Lalu sekali lagi C bertanya tentang buat apa dibangun bila tidak digunakan dan membuang uang. Mereka berbelok ke kanan di pertigaan koridor. Lalu tiba-tiba A merasakan sesuatu sehingga dia menoleh ke belakang. Kosong.

"Ada apa?" tanya B.

"Entahlah," jawab A. "Kukira ada seseorang."

Lalu terdengar suara lantunan nyanyian dari speaker di dinding. Mereka berhenti berjalan, terkejut. Lagu itu terdengar keras dan lembut di saat bersamaan. Seperti lagu tradisional. A yakin mereka semua kini merasa merinding yang sama.

"Kita akan turun," D tiba-tiba berjalan dengan cepat di depan.

"Bukankah kita baru saja naik?" kata C. "Aku akan turun."

"Ada apa denganmu?" tanya B.

Tapi mereka semua sudah berjalan memutar menuju lift sebelumnya. Memencet tombol untuk ke bawah. Tidak ada yang mengobrol. Tapi lift itu rasanya naik dengan sangat lambat dan mereka rasanya seperti menunggu seabad. A sudah tidak betah di sana. Ia berdiri berdekatan dengan yang lain.

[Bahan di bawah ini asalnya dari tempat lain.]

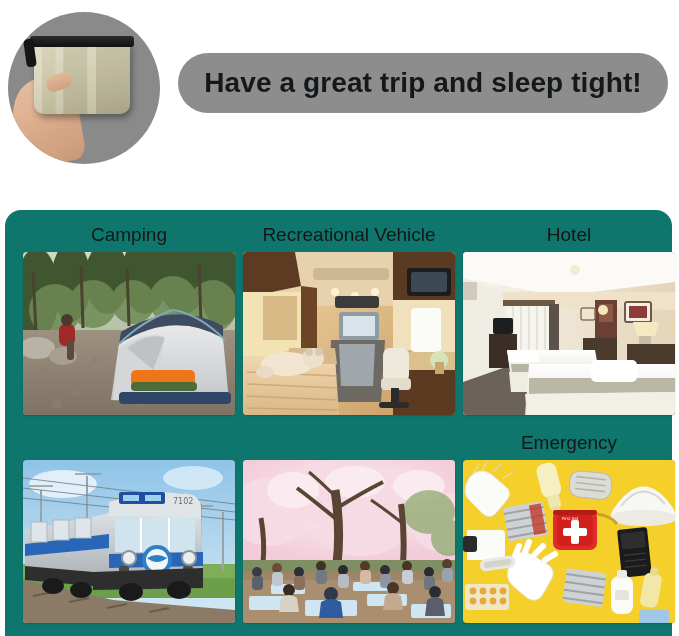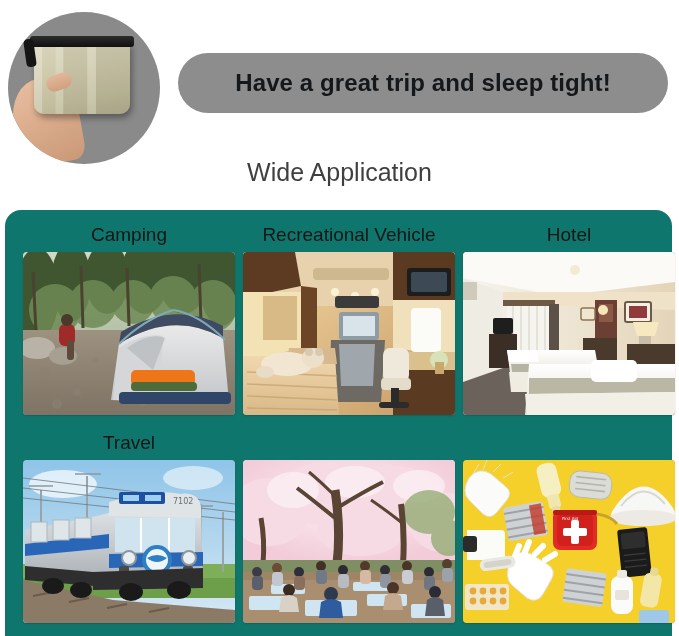--- a/index.html
+++ b/index.html
@@ -46,21 +46,21 @@
     background:linear-gradient(180deg,#e3b89a,#cfa180);
     border-radius:10px;transform:rotate(-18deg);
   }
 
   .banner{
     position:absolute;left:178px;top:53px;width:490px;height:60px;
     background:#8d8d8d;border-radius:30px;
     display:flex;align-items:center;justify-content:center;
   }
   .banner-text{
-    font-size:24px;font-weight:bold;color:#15181b;letter-spacing:.1px;
+    font-size:28px;font-weight:bold;color:#15181b;letter-spacing:.1px;
     white-space:nowrap;
   }
 
   .section-title{
     position:absolute;left:0;top:158px;width:679px;text-align:center;
     font-size:25px;color:#3f3f3f;
   }
 
   
   .panel{
@@ -93,21 +93,20 @@
     <div class="pouch"></div>
     <div class="zipper"></div>
     <div class="zipper-pull"></div>
     <div class="thumb"></div>
   </div>
 
   <div class="banner">
     <span class="banner-text">Have a great trip and sleep tight!</span>
   </div>
 
-  <div class="section-title">Wide Application</div>
 
   <div class="panel">
 
     <div class="cell c0 r0" style="width:212px;height:191px;">
       <div class="cell-label">Camping</div>
       <div class="photo">
         <svg viewBox="0 0 212 163" preserveAspectRatio="none">
           <defs>
             <linearGradient id="campsky" x1="0" y1="0" x2="0" y2="1">
               <stop offset="0" stop-color="#cfd9c6"></stop>
@@ -297,21 +296,20 @@
              <ellipse cx="70" cy="106" rx="11" ry="10" fill="#ece0cb"></ellipse>
              <circle cx="66" cy="100" r="4" fill="#d8cab2"></circle>
               <circle cx="76" cy="100" r="4" fill="#d8cab2"></circle>
              <ellipse cx="22" cy="120" rx="9" ry="6" fill="#e8dcc6"></ellipse>
             </g>
         </svg>
       </div>
     </div>
 
     <div class="cell c0 r1" style="width:212px;height:191px;">
-      <div class="cell-label">Travel</div>
       <div class="photo">
         <svg viewBox="0 0 212 163" preserveAspectRatio="none">
           <defs>
             <linearGradient id="skyb" x1="0" y1="0" x2="0" y2="1">
               <stop offset="0" stop-color="#8fc4e8"></stop>
                 <stop offset="1" stop-color="#d7e9f4"></stop>
             </linearGradient>
             <linearGradient id="carbody" x1="0" y1="0" x2="0" y2="1">
               <stop offset="0" stop-color="#e9ecee"></stop>
                 <stop offset="0.5" stop-color="#c9ced2"></stop>
@@ -465,20 +463,21 @@
             <circle cx="150" cy="128" r="6" fill="#4a3528"></circle>
             <path d="M142 136 Q150 130 158 136 L160 150 H140 Z" fill="#c4a98f"></path>
             <circle cx="192" cy="132" r="6" fill="#2b2b33"></circle>
             <path d="M184 140 Q192 134 200 140 L202 156 H182 Z" fill="#585f6b"></path>
           </g>
         </svg>
       </div>
     </div>
 
     <div class="cell c2 r1" style="width:212px;height:191px;">
+      <div class="cell-label">Emergency</div>
       <div class="photo">
         <svg viewBox="0 0 212 163" preserveAspectRatio="none">
           <rect width="212" height="163" fill="#f5d02a"></rect>
           <g fill="#fbfbf9" stroke="#e0dfd8" stroke-width="1">
             <path d="M6 18 q10 -12 22 -4 l14 12 q8 6 2 14 l-10 12 q-6 8 -14 2 L6 40 q-8 -8 0 -22 Z"></path>
             <path d="M10 14 l6 -10 M20 10 l4 -10 M30 12 l8 -8 M40 18 l10 -6"></path>
           </g>
           <g transform="translate(48,92)">
             <path d="M0 8 q8 -12 20 -6 l16 10 q10 6 4 16 l-8 14 q-6 10 -16 4 L2 34 q-10 -8 -2 -26 Z" fill="#ffffff" stroke="#e2e1da"></path>
             <path d="M4 4 l4 -10 M14 0 l4 -10 M24 2 l8 -8 M34 8 l10 -6" stroke="#ffffff" stroke-width="6" stroke-linecap="round"></path>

Kemudian ia melihat sesuatu di sudut matanya. Ia melirik ke sebelah kirinya, seseorang baru saja menutup pintu di ruangan tidak jauh dari sana. Ia melihat pada teman-temannya, tapi yang lain tidak menyadari. Dan ia mendengarnya. Suara langkah kaki.

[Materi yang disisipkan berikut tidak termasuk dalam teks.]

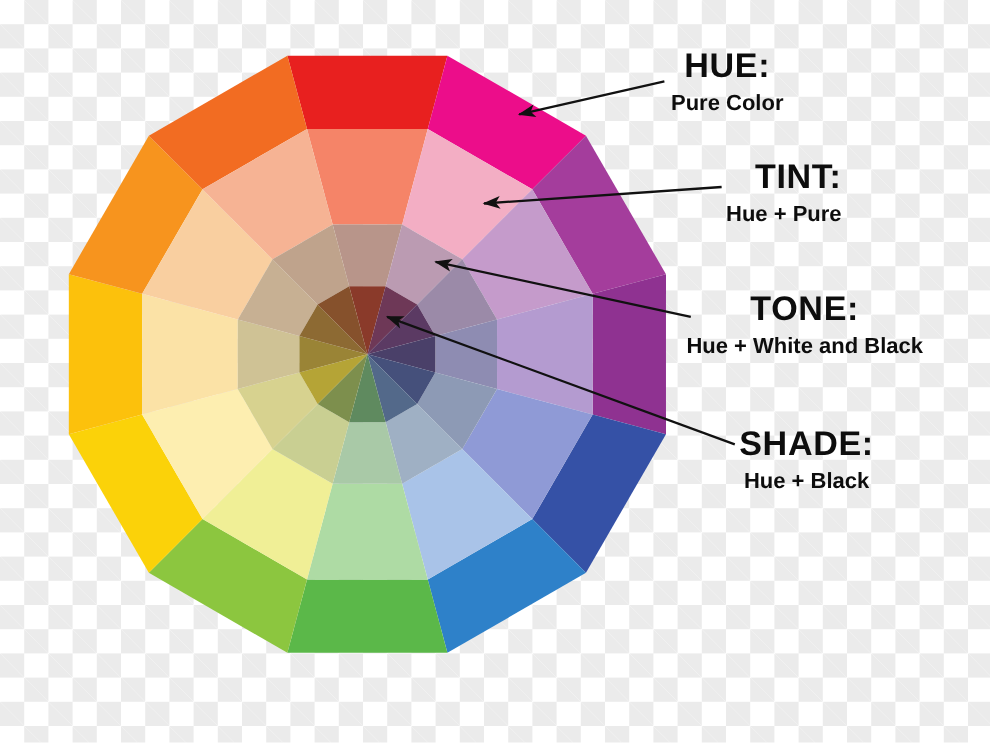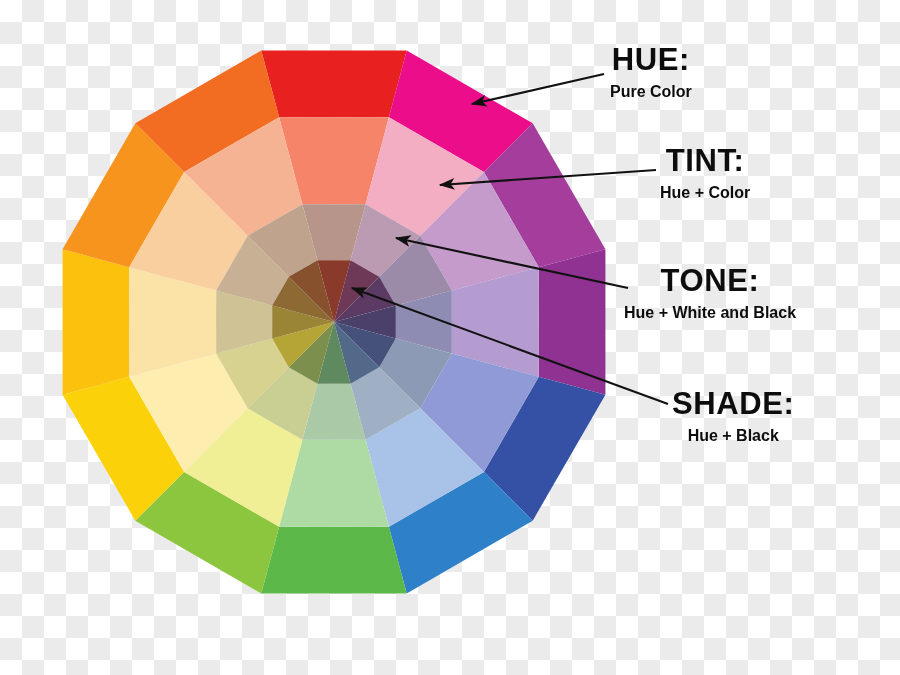--- a/index.html
+++ b/index.html
@@ -16,25 +16,25 @@
   }
   #stage{position:absolute;inset:0;width:900px;height:675px;}
   svg#wheel{position:absolute;left:0;top:0;width:900px;height:675px;display:block;}
 
   .label-block{position:absolute;text-align:center;color:#0d0d0d;}
   .label-title{
     font-size:31px;font-weight:bold;letter-spacing:0.6px;
     line-height:1.05;white-space:nowrap;
   }
   .label-sub{
-    font-size:16px;font-weight:bold;line-height:1.25;
+    font-size:20px;font-weight:bold;line-height:1.25;
     margin-top:5px;white-space:nowrap;
   }
   #lbl-hue{left:610px;top:44px;}
-  #lbl-tint{left:660px;top:145px;}
+  #lbl-tint{left:660px;top:145px;text-align:right;}
   #lbl-tone{left:624px;top:265px;}
   #lbl-shade{left:672px;top:388px;}
 </style>
 </head>
 <body>
 
 <div id="stage">
 
   <svg id="wheel" viewBox="0 0 900 675" xmlns="http://www.w3.org/2000/svg">
     <defs>
@@ -100,21 +100,21 @@
       </g>
   </svg>
 
   <div class="label-block" id="lbl-hue">
     <div class="label-title">HUE:</div>
     <div class="label-sub">Pure Color</div>
   </div>
 
   <div class="label-block" id="lbl-tint">
     <div class="label-title">TINT:</div>
-    <div class="label-sub">Hue + Color</div>
+    <div class="label-sub">Hue + Pure</div>
   </div>
 
   <div class="label-block" id="lbl-shade">
     <div class="label-title">SHADE:</div>
     <div class="label-sub">Hue + Black</div>
   </div>
 
   <div class="label-block" id="lbl-tone">
     <div class="label-title">TONE:</div>
     <div class="label-sub">Hue + White and Black</div>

Tidak ada orang yang menghuni lantai ini.

"Kita harus kembali," katanya, maju ke depan untuk memencet tombol lift yang sejak tadi sudah menyala. Liftnya belum datang juga.

"Kita memang akan kembali," kata B.

Dadanya berdegup kencang karena suara langkah kaki itu mulai menjadi dekat.

"Kalian dengar itu?"

Mereka hanya menatapnya. Ia tidak tahu apa mereka mencoba mendengar, atau mereka terlalu tegang.

"Tidak ada apa-apa, A," kata B. "Jangan konyol."

"Maksudmu lagu yang tadi?" tanya C.

Langkah itu makin dekat. Tap. Tap. Tap.

Lift masih di lantai 17. Siapa disana yang mau naik lift? 18. 19. Tap. Tap. Tap. Tap. 20. Tap. Tap... Tap.

Ding.

Lift terbuka, ada seorang siswa smp dan wanita tua disana. Mereka masuk, dan ketika A terakhir masuk, tiba-tiba ada yang mendorongnya dari belakang. A tersentak dan ternyata seorang cleaning service ikut masuk ke dalam lift juga. Ia menghela nafas yang sejak tadi ditahannya.

Namun ketika pintu lift tepat akan tertutup, tatapannya tertuju pada koridor di sebelah kanan. Seorang anak kecil berambut panjang melongokkan kepalanya dan tersenyum.